To me that’s a crucial piece. I think when you’ve been in health care for a long time and you’ve seen a lot of data, you get that it’s not just data for data’s sake. If you look at applications of artificial intelligence models on large datasets that have great promise, they’re datasets where you know some things. It’s not just a big messy mess of data. I saw this really interesting study where they were analyzing a certain organ of the body, and their AI / ML models could figure out if this was a woman or a man. I can’t remember exactly what it was looking at, but I thought it was incredible.
But then it occurred to me, “they have ground truth.” They know whether it’s a woman or a man.
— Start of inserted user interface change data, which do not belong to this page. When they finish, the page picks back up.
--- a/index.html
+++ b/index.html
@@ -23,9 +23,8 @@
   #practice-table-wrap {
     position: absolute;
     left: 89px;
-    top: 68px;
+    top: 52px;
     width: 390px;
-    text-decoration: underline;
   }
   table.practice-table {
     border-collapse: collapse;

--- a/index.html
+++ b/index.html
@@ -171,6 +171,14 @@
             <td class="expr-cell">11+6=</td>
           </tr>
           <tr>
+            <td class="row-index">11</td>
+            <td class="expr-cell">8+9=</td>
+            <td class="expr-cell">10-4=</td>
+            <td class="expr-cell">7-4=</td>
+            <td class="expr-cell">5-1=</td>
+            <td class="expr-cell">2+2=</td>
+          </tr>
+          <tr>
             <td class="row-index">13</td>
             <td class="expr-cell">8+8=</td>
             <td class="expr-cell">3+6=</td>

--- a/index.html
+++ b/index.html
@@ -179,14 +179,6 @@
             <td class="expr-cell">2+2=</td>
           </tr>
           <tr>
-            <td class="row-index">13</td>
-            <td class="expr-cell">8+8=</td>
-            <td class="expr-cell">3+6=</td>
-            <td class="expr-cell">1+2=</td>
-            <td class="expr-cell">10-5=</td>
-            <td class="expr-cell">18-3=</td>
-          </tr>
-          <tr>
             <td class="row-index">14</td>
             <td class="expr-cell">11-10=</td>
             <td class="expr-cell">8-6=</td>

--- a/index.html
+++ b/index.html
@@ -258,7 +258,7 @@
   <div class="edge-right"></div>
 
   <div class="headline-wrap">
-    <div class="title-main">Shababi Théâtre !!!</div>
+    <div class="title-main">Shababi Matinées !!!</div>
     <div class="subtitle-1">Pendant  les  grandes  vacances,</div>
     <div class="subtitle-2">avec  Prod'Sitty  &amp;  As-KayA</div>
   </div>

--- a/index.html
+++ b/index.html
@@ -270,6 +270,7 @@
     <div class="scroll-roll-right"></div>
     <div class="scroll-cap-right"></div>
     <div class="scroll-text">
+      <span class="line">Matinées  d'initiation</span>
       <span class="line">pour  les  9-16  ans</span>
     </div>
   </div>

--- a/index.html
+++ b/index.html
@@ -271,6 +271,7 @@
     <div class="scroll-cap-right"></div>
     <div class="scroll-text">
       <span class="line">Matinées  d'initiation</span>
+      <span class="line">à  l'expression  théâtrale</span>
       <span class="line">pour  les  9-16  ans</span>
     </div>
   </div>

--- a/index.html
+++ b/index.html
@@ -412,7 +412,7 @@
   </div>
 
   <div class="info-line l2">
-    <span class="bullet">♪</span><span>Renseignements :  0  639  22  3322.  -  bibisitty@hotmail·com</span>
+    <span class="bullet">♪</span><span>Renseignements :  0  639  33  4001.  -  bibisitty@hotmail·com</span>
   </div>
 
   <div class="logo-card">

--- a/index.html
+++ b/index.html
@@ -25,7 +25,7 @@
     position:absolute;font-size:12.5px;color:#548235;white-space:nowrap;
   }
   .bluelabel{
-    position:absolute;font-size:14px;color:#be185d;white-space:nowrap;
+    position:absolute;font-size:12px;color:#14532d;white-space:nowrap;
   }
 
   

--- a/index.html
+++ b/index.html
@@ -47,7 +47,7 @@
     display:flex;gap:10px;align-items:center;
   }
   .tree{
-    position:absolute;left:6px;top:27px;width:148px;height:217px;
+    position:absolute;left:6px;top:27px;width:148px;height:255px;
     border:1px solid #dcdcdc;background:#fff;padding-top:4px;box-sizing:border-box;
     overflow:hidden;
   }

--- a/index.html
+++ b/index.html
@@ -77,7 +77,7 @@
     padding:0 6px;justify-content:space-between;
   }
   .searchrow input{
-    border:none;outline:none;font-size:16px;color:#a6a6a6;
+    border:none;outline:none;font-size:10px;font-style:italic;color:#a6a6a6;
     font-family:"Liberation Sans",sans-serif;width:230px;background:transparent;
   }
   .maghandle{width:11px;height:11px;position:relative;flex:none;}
I think what gets really interesting is when these models can start to be populated with such robust data that you can start to learn new things without necessarily having a hypothesis. That’s the future-future, I think today a lot of this work is still hypothesis-driven, and it has to be for a lot of reasons. But I see in the decades that come actual discovery inside datasets that can be less hypothesis-driven and more based on applying analysis in ways that illuminates things we couldn’t see before. I think that’s really cool.
I agree, there’s a number of companies that are very exciting right now with very high valuations, and you can tell the value is in the data, in the information. I think Foundation Medicine early on was very successful because of that, and they knew it. A lot of people can do sequencing, but if you can start to also link it to outcome data, it becomes highly valuable
On that point, I think that something else that will be interesting to see how digital biomarkers can start to add value. We might have discussed this example in the past, I think it was at Bing, that the search engine could detect pancreatic cancer in a person a couple months before they made their first appointment with a doctor based on search results, when they were searching, time on page, et cetera.
Do you think that this interaction between digital biomarkers and “wet lab” biomarkers is going to take place over the next decade or two?
Yeah, I do. I’m so interested in this space, and I think it’s completely feasible and doable. What strikes about it is that the development of digital biomarkers really isn’t all that different from the development of any biomarker. If it’s a pattern in the blood of a certain analyte, for instance, you’re looking for that pattern and you’re looking for classifiers that pull two groups apart.
I think what will really drive this field forward is when you have companies with this very strong data and computer science strategy behind them, but you also marry them up with clinical developers who have done this kind of development before. Because the number one I see, and you see it all the time, is that the training sets aren’t quite set up properly. There’s this thing, but to reproduce it, you do need to have a structured trial. You can imagine if it’s passively collected in our phone, I would image there’s probably hundreds of things from the ways we interact with our phone, and of course there’s a number ofc companies working in this space, but you could marry that up with an entire episode of care. Pick your disease, pick your unmet needs, and what you have is your phone with you passively collecting information about how you’re doing in between doctor visits. I would be surprised if you couldn’t predict all kinds from that, but they just have to be studies in a prospective way. It’s back to Science 101, which is you have a hypothesis, you have to set up an experiment, and then you have to test it. I’m very excited about this space. I hope to see more companies going after some of these episodes of care, because what happens at your home is meaningful for a patient and expensive.